2017: What’s ahead
While the building of Welcome Centre marked a significant milestone and achievement for ISSofBC, the facility’s fully-integrated service delivery model heralds a future where services for newcomers can reach the ideal standards of accessibility and responsiveness.
ISSofBC is committed to leading with pioneering research and innovative programming. In 2017 alone, we provided world-class research on Syrian refugee settlement issues. We were the only immigrant-serving organization in BC to provide employment services throughout the province with the new Career Paths for Skilled Immigrants program.
2014 – 2016: Welcome Centre Years
In 2014, ISSofBC Welcome Centre’s ground-breaking ceremony marked the beginning of the final stages of a three decade-long planning and development process for a world-class, innovative service hub for newcomers.

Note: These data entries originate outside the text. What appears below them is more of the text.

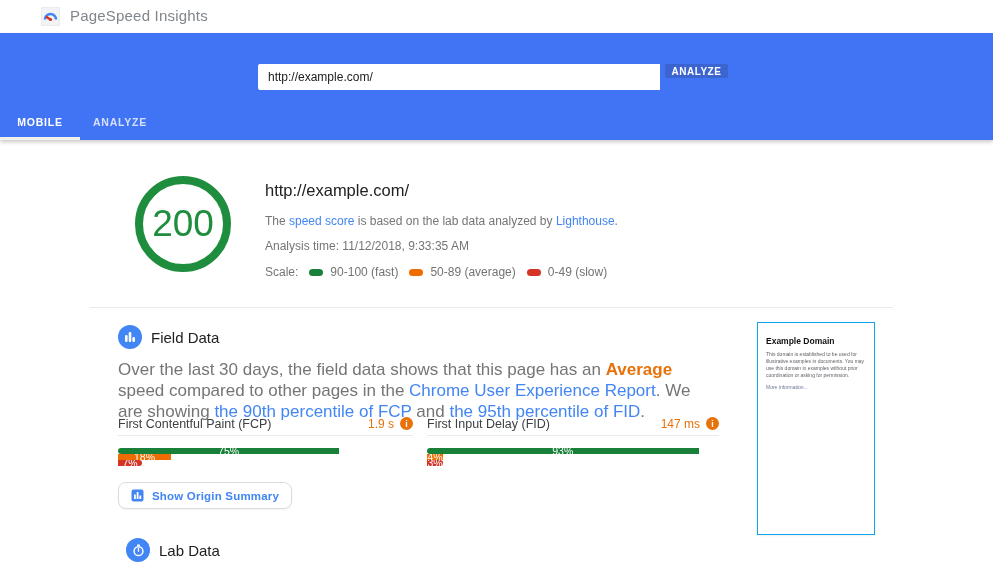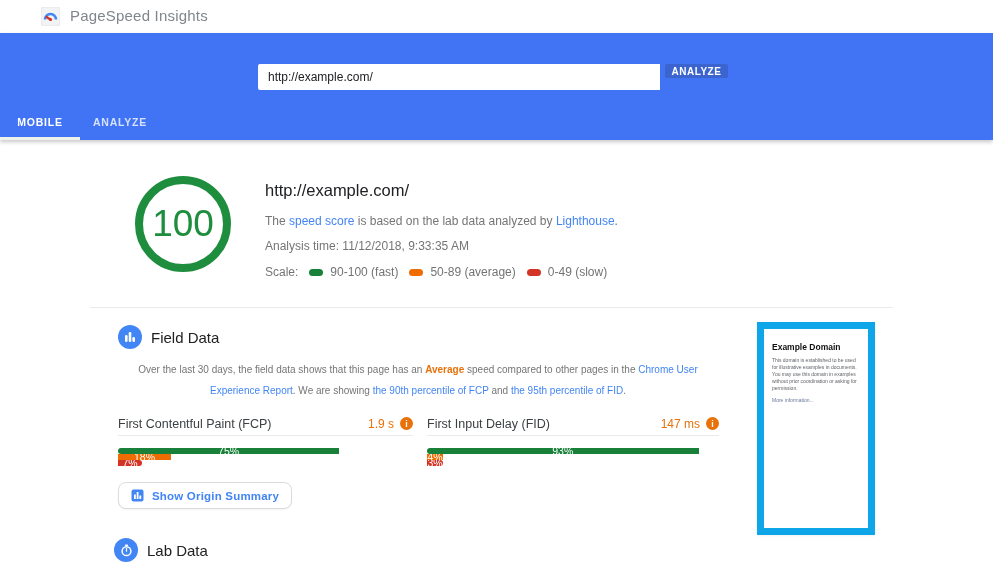"100" span.score-number { text: 100 -> 200 }
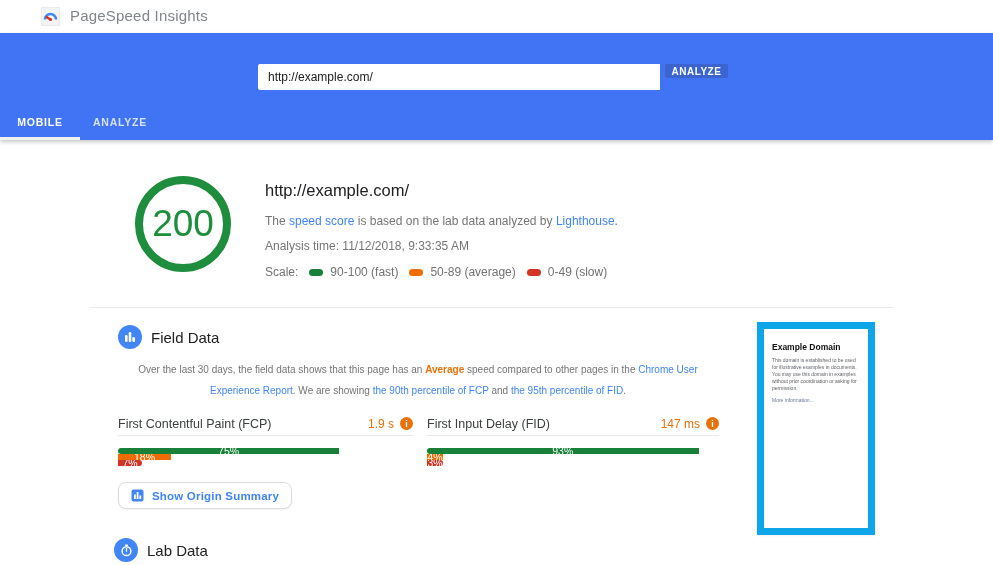"Example Domain" .preview-card { border: 7px solid #0ea5e9 -> 1px solid #0ea5e9 }
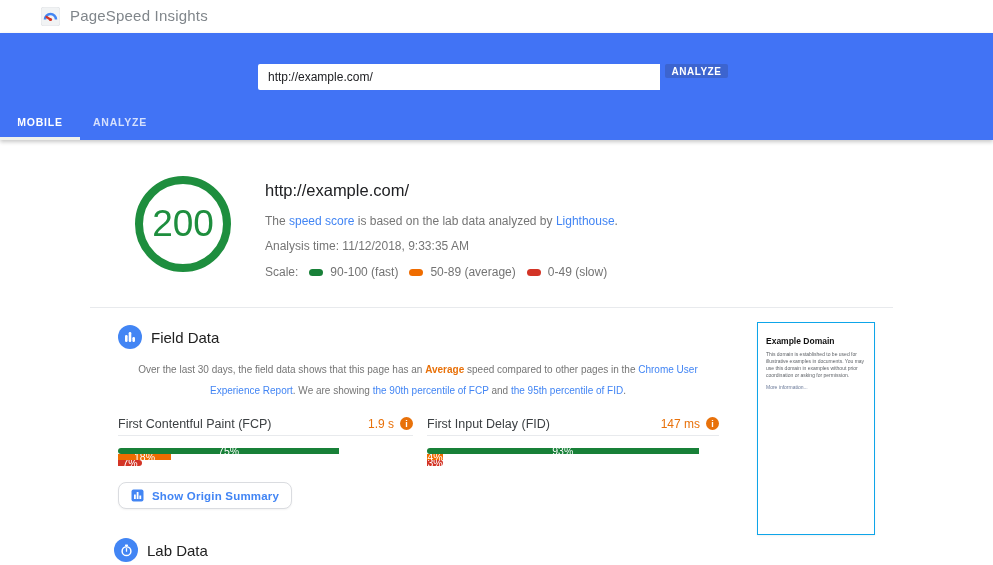"Over the last 30 days," .field-desc { font-size: 10px -> 17px; text-align: center -> none }
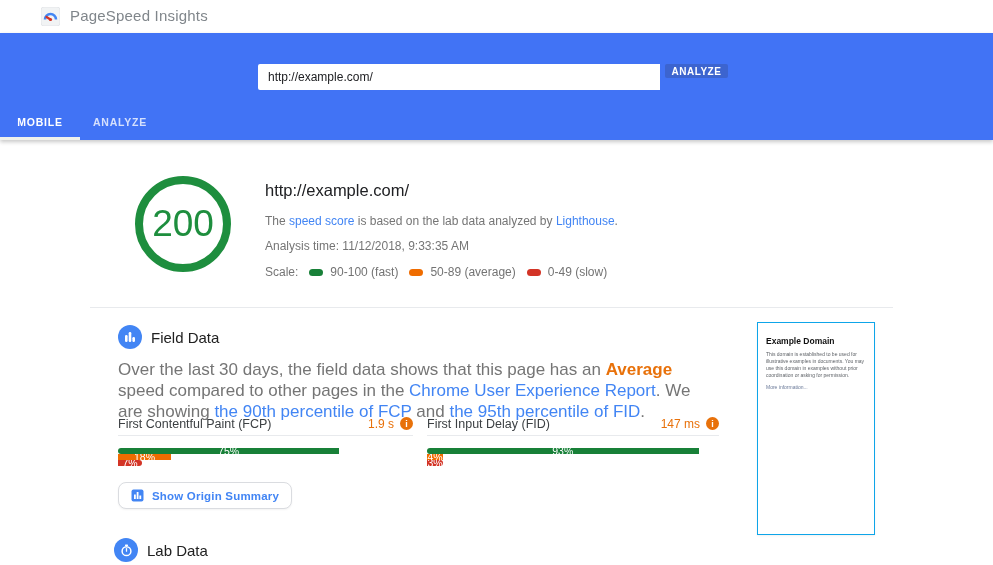"Lab Data" div.section-head { left: 114px -> 126px }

In June 2016, Welcome Centre opened its doors to newcomers and the community. Three months later, the centre was on the itinerary of the Royal Tour of the Duke and Duchess of Cambridge to BC. This much-publicized visit easily stood out among a steady stream of visits by individuals and groups from across Canada and other parts of the world keen to learn about how Welcome Centre contributes to Canada’s much-admired approach to resettling newcomers.
It was also during these years that ISSofBC once again was at the forefront of Canada’s response to a global humanitarian crisis. ISSofBC took a lead role in the largest refugee resettlement plan of this generation in BC, receiving over 2,000 Syrian government-sponsored refugees.
2001-2013: Period of Extraordinary Expansion
Between these years, ISSofBC responded to changing demographics and moved programming outside of the City of Vancouver, locating various programs in Richmond, Burnaby, New Westminster, Coquitlam, Port Coquitlam, Port Moody, Surrey, Maple Ridge, Langley and Squamish.
Part of this expansion included new programs and initiatives such as higher-level language classes, mentoring programs, a trauma information and support program for refugees, accreditations from Languages Canada and the BC Private Post Secondary Education Act, and working involvement in more WorkBC Employment Centres than any other organization in BC.
Towards the end of this period in 2012, ISSofBC celebrated 40 years of supporting newcomers to Canada. The anniversary event featured a bold multimedia exhibit at the Museum of Vancouver.
1980 – 2000: Decades of Expertise Development
During these two decades, ISSofBC developed, initiated and delivered a large number of programs of which many continue today. These include occupational skills training programs, the refugee-volunteer matching “HOST” program, temporary accommodation for government-sponsored refugees (Welcome House) at the ISSofBC-owned and operated Drake Street facility, ESL training programs, Bridge Community Health Clinic for refugees, ISS Language and Career College (LCC) of BC, and Resettlement Assistance Program for refugees.
This was also the period when ISSofBC developed and refined administrative, human resource and financial systems and procedures that were exemplary in the not-for-profit sector. Funders routinely looked to ISSofBC staff to serve as resource persons in the training of new project officers.
1968 – 1979: The Early Years
Even before incorporation in 1972 as the first immigrant-serving agency in BC, local volunteers including Vancouver East MP Harold Winch and Eleanor Strong (later to become the organization’s first Executive Director) responded to the crisis in East Africa by resettling 800 Ismaili refugees fleeing Uganda’s Idi Amin.
Recognizing the need for more services, the early ISSofBC implemented settlement services and language classes. At the end of this period, ISSofBC responded to the plight of the Vietnamese Boat People.